Le livre se lit donc d'une manière double. A la fois plaidoirie pour le caractère spontané, naturel et épanouissant de ce mode de vie dans le cas de l'auteur-narrateur et exposé des mille petits (et gros) tracas qui naissent dans son existence du fait du décalage entre son monde et celui des dormeurs, le livre d'Emmanuel Pierrat se veut à la fois une démonstration de la cohérence de sa vie individuelle, et de l'incohérence de son environnement tel qu'il est en mesure de l'envisager.

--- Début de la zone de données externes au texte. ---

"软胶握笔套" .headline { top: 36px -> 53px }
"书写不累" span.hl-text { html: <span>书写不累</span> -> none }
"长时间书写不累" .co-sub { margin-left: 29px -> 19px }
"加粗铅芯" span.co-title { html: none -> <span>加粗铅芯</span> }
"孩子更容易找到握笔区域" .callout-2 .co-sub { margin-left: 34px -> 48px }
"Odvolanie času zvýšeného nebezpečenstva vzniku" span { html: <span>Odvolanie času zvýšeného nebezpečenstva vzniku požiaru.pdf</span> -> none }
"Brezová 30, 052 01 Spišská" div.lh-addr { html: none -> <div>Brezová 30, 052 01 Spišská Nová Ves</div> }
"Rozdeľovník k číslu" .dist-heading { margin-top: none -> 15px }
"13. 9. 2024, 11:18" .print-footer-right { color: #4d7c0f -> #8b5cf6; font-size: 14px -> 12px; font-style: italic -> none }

Alors il se lance dans une autobiographie thématique, celle de son rapport au temps. Celui-ci n'a pas toujours été aussi organisé qu'il l'est aujourd'hui. La découverte de la nuit qui lui offre un double mystérieux du temps «officiel» s'est d'abord faite d'une façon enthousiaste et euphorique, ouvrant des perspectives gigantesques, comme une frontière en déplacement perpétuel ; il en a profité pour se jeter à corps perdu dans ce qui suscitait chez lui à l'époque les plus grands élans de passion, qu'il s'agisse de la lecture, à la lueur d'une lampe de poche et caché sous les draps, ou bien des sorties parisiennes. La manière dont il organise et prévoit la gestion des heures tant nocturnes que diurnes, désormais, peut faire croire à un changement drastique. Une telle interprétation ferait cependant fi du but que cette rigueur sert ; car il est en réalité question d'apprendre à dilater plus encore le temps, à repousser toujours davantage les limites que celui-ci peut s'efforcer de poser à l'être humain. Il faut à l'auteur chaque fois plus d'activités, c'est le fait de mener de front tous ces métiers (juriste, écrivain, éditeur, traducteur, etc.) qui lui procure cette satisfaction : le sentiment d'avoir refusé de s'incliner devant la nécessité de dormir. Bien qu'il s'interroge finalement sur ce point en se demandant s'il n'aimerait pas, au moins de temps à autre, se comporter comme tout le monde, il semble clair à la lecture de ses brefs chapitres qu'il est heureux, et fier, de perdre si peu de temps à dormir. Ce qui l'ennuie, c'est simplement qu'on ne le comprenne pas.

Mais la nuit est son domaine, l'empire sur lequel il règne en maître sans conteste dans la ville assoupie. Les quelques noctambules qui s'y perdent parfois ne peuvent rivaliser avec lui car eux, il leur faudra récupérer, plus tard, ces heures qu'ils ont sacrifiées au plaisir de hanter le labyrinthe ouvert par le crépuscule.

L'auteur est à l'aise avec son sujet. Après tout, si l'en était un qui lui appartenait en propre, c'était bien celui-là. Tout au plus pourra-t-on regretter, dans cet affichage de sa spécificité, ce que l'on peut regretter dans toute biographie consacrée à un quidam, fût-il un peu plus qu'un illustre inconnu à la vie parfaitement banale et routinière. Il s'agit, malgré tout, du récit d'une existence que le narrateur tient à nous présenter comme normale en dépit de son rythme inhabituel ; il nous en présente les petits aménagements, et, faute d'avoir vécu semblable situation, le lecteur peut se trouver parfois en peine de s'y intéresser très profondément. Quoiqu'il en soit, la taille très raisonnable de l'ouvrage (moins de deux-cents pages) et le style clair et presque sec évitent tant à l'auteur qu'à celui à qui il s'adresse de s'embourber dans des longueurs trop pénibles. On referme le livre avec l'impression de s'être immergé pour un bref moment dans un monde à part, tout en se désolant de ce que ce parfum, d'ailleurs loin d'être désagréable, soit si fugace.